Given that there are no surprises on Christmas records, and every failure need not be a disaster, it is disappointing that even a qualified shock – The Eagles Of Death Metal's A Boots Electric Christmas) – surprises only by conforming to existing tropes. There are no guitars here, or Sid Vicious' 'My Way'-style romps through 'Silent Night'. Rather EODM sing the standards like a troop of wholesome Eisenhower-era carol singers, which at a time of year that is begging for variety, surprises with more of the same. The red-flag hovering over It’s A Cool Cool Christmas, a cult-compilation of alternative acts tackling the Noel-cheeseboard, is that crass Xmas cliches may simply be swapped for polite indie ones. If The Dandy Warhols and Snow Patrol taste no better to you than mince pies, their versions of the standards will induce double revulsion, whereas Grandaddy going ultra-wide eyed and hyper-naive to wish you a very hipster Alan Parsons Christmas, is them at their least necessary. There are some very pretty moments from Low, Teenage Fanclub and St Etienne, but the Christmas Classics have a hard-wired univocity that resists travelling too far from their received renditions.
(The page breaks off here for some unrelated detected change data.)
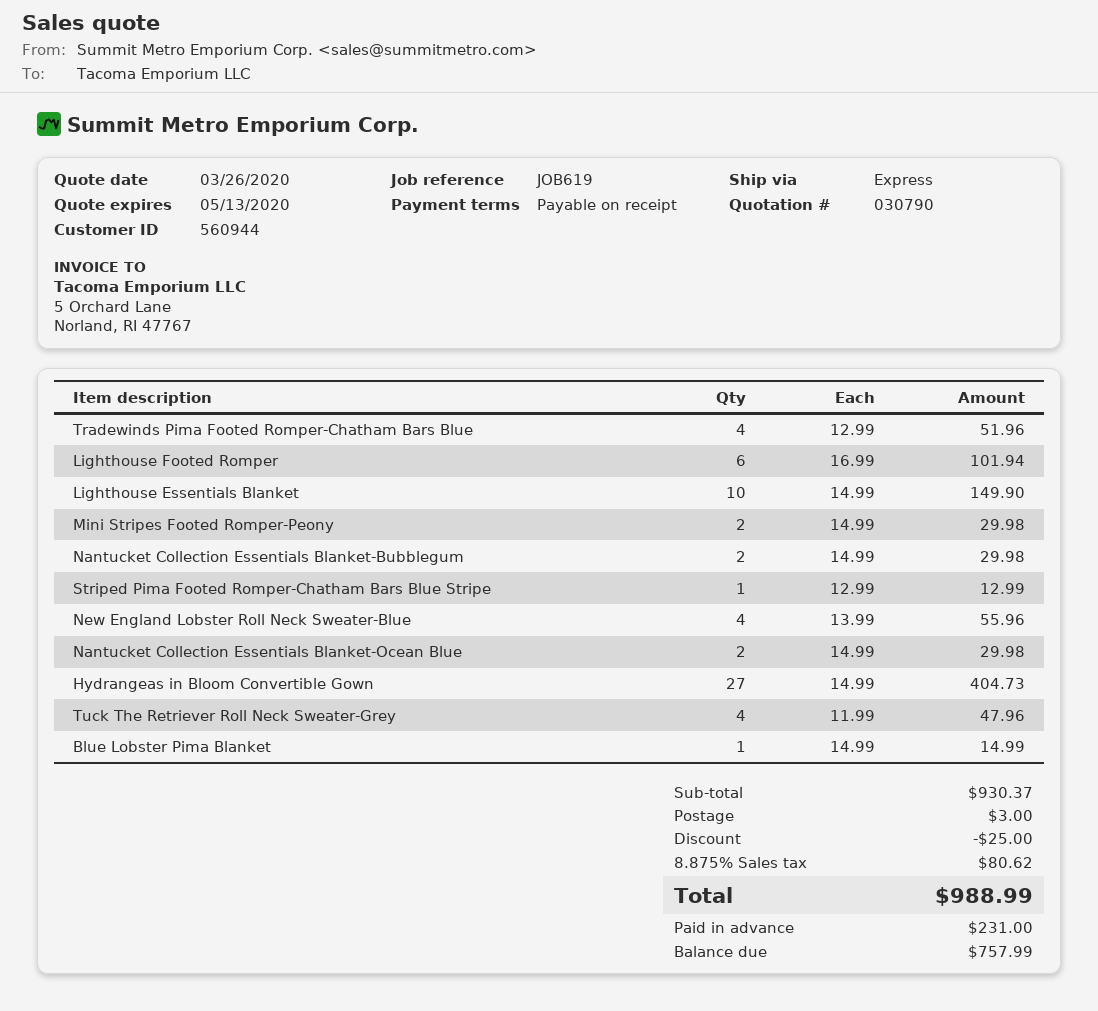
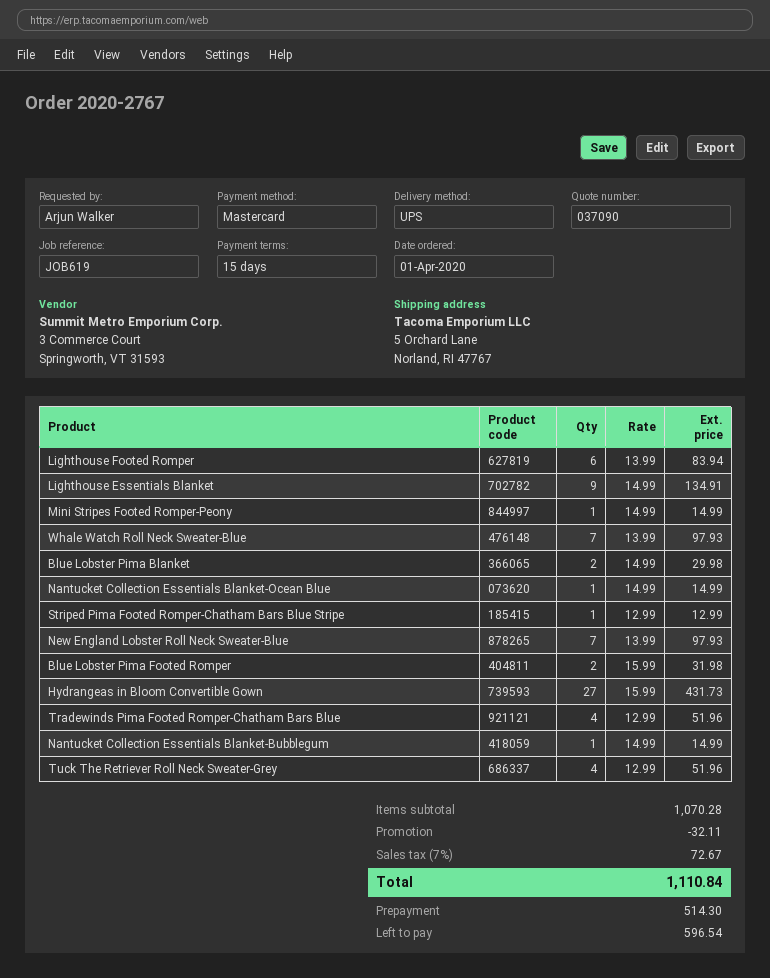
quote number: 030790 -> 037090
payment terms: on receipt -> 15 days
shipping method: express -> UPS
Lighthouse Footed Romper: 6 x 16.99 = 101.94 -> 6 x 13.99 = 83.94
Lighthouse Essentials Blanket: 10 x 14.99 = 149.90 -> 9 x 14.99 = 134.91
Mini Stripes Footed Romper-Peony: 2 x 14.99 = 29.98 -> 1 x 14.99 = 14.99
Nantucket Collection Essentials Blanket-Bubblegum: 2 x 14.99 = 29.98 -> 1 x 14.99 = 14.99
New England Lobster Roll Neck Sweater-Blue: 4 x 13.99 = 55.96 -> 7 x 13.99 = 97.93
Nantucket Collection Essentials Blanket-Ocean Blue: 2 x 14.99 = 29.98 -> 1 x 14.99 = 14.99
Hydrangeas in Bloom Convertible Gown: 27 x 14.99 = 404.73 -> 27 x 15.99 = 431.73
Tuck The Retriever Roll Neck Sweater-Grey: 4 x 11.99 = 47.96 -> 4 x 12.99 = 51.96
Blue Lobster Pima Blanket: 1 x 14.99 = 14.99 -> 2 x 14.99 = 29.98
Whale Watch Roll Neck Sweater-Blue: none -> 7 x 13.99 = 97.93
Blue Lobster Pima Footed Romper: none -> 2 x 15.99 = 31.98
subtotal: 930.37 -> 1070.28
discount: 25.00 -> 32.11
shipping: 3.00 -> none
tax: 8.875% = 80.62 -> 7% = 72.67
total: 988.99 -> 1110.84
deposit: 231.00 -> 514.30
balance: 757.99 -> 596.54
Like carols, these songs dislike change and dilution, which can often render novelty arrangements half-hearted and superfluous. Stay traditional and bore your listeners with more of the same, or go off piste with risible zany clownishness? Dull comes in at least two flavours, and Christmas is fraught with danger.

The Soul Santas (a west country supergroup featuring a member of Portishead) understand the limits of the brief, and the narrowness of the margins, so elect to go route one with a joyful twist. Christmas Crackers is a pub rock album of seasonal instrumentals, the different players coming together like a single noisy kazoo. Their agreeable din takes me back to a pub somewhere in West London where it is forever Boxing Day 1982. The grub here is always cold, the drunk guy on the electric organ falls off his stool, everything is paid for in ‘fivers’, the Sultans Of Swing are on next, and someone will sell you a Christmas tree, if you don’t mind the needles falling off “a little early next year”. Soul Santas soundtrack this Xmas of memory like they were there, which they were; this music is glorious, evocative, playful, serious and irreverent. It is Christmas as it probably never was, even then, and I love it.
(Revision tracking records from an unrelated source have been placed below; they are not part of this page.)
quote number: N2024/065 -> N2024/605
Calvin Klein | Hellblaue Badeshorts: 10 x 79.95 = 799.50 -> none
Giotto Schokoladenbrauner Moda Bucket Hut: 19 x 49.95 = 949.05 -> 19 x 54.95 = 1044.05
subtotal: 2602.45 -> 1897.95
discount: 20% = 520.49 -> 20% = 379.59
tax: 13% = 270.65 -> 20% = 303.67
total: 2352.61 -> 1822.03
Cliff Beach is similarly good value, creating an album of background music that demands a piece of foreground action. A self proclaimed “Nu Funker”, Cliff’s Merry Christmas, Happy New Year, is Yuletide spent in a superior Malibu beach condo where Sexual Chocolate’s Randy Watson sends up Jamiroquai as a party game, eventually finding it too ticklish to take anything seriously at all, before reverting to his own charming and good humoured version of events. Cliff’s warm and hospitable arrangements are immersed in stoned jouissance, peaking as he falls onto the floor in laughter with ‘You’re A Mean One Mr Grinch', possibly then losing a little intensity as his thoughts and ours are distracted by what may be happening elsewhere in the room.
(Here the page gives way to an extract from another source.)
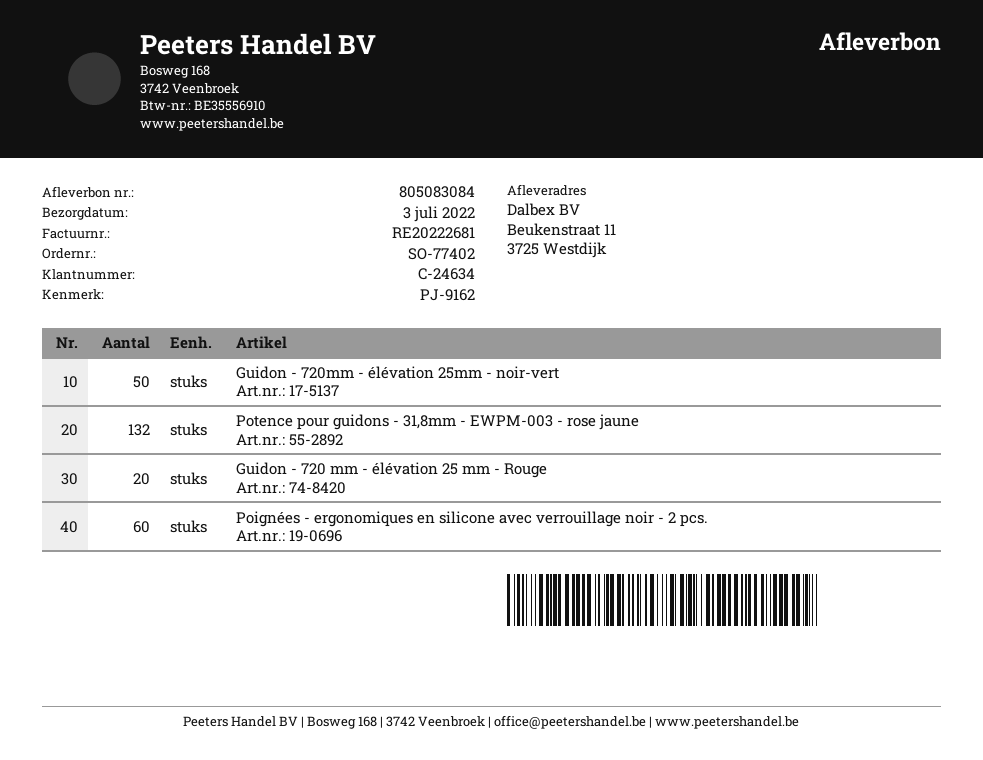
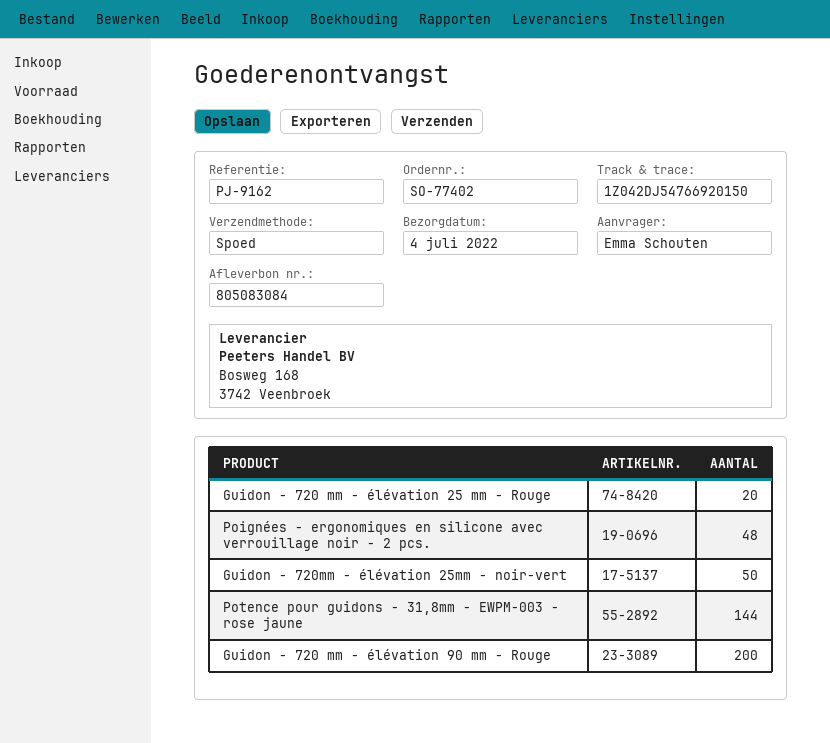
delivery date: 2022-07-03 -> 2022-07-04
Potence pour guidons - 31,8mm - EWPM-003 - rose jaune: 132 -> 144
Poignées - ergonomiques en silicone avec verrouillage noir - 2 pcs.: 60 -> 48
Guidon - 720 mm - élévation 90 mm - Rouge: none -> 200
Gary Barlow looks characteristically serious on the cover of The Dream Of Christmas as well he might. Barlow is the seasonal equivalent of a cock-crinkling moment, guaranteed to put even the randiest off their strokes every December, so much of a stranger is he to spontaneity, good-will and genuine levity. With the predisposition of one who was born to vote Tory, and for whom a financial portfolio is genuine creative emotion, Barlow exhibits a sensibility which is incommensurable with Jesus Christ’s original message, which, fortunately for him, and sadly for us, is no set back in this game. He is the one artist featured here who I could imagine bringing a Christmas album out every year, without fear of censure or embarrassment, confident that not even his mother could tell the difference between them. When it comes to meaningless trimmings and po-faced renditions that pack the emotional punch of the narrator in a building society advert, Barlow is in his undisputed element, dispassionately attending to every commercial angle like a sniper covering the escape hatches of a burning building. One senses that after a while he probably does not even know what the words mean any more, singing in solemn slow motion to his imagined perfect listener, a tax haven, with the portentous gravity of saying nothing carefully. This is the true dark side of Christmas, the proper soundtrack to the lights that flash in call centres and the marriages that end in the kitchens of family gatherings. See you next year, yeah?

Billy Idol's Happy Holidays was the record I was most looking forward to, and like the later odes of Holderlin, is a lot stranger than you might expect. Idol starts in the only way the voice behind 'Rebel Yell' would be expected to, bullishly, going for broke on 'Frosty The Snowman' like he wants him to cry more, more, more. Eschewing howling axes for triangles and bells, the song is a Carry On Christmas-style piss take with a wink to music hall, full of fruity nudge nudges and spoken asides, which – unlike the awkward office party singalong it could have been – works because Idol sounds like he is having fun. He is a Bill Sykes that plays to the gallery and not to his demons. Unfortunately by track two he is beginning to grow a little more jaded, as if it is slowly occurring to him that just because we all grow old and still need something to do, that something doesn't actually need to be this. Still, the realisation that a whole album of this stuff is going to be overkill, does not stop his version of 'God Rest Ye Merry Gentlemen' from keeping Richard Harris company in the astral bar that never closes, and 'Auld Lang Syne', a risk if ever there was one, is genuinely spooky, more Fagin watching the gallows being built from his cell than a new beginning in January.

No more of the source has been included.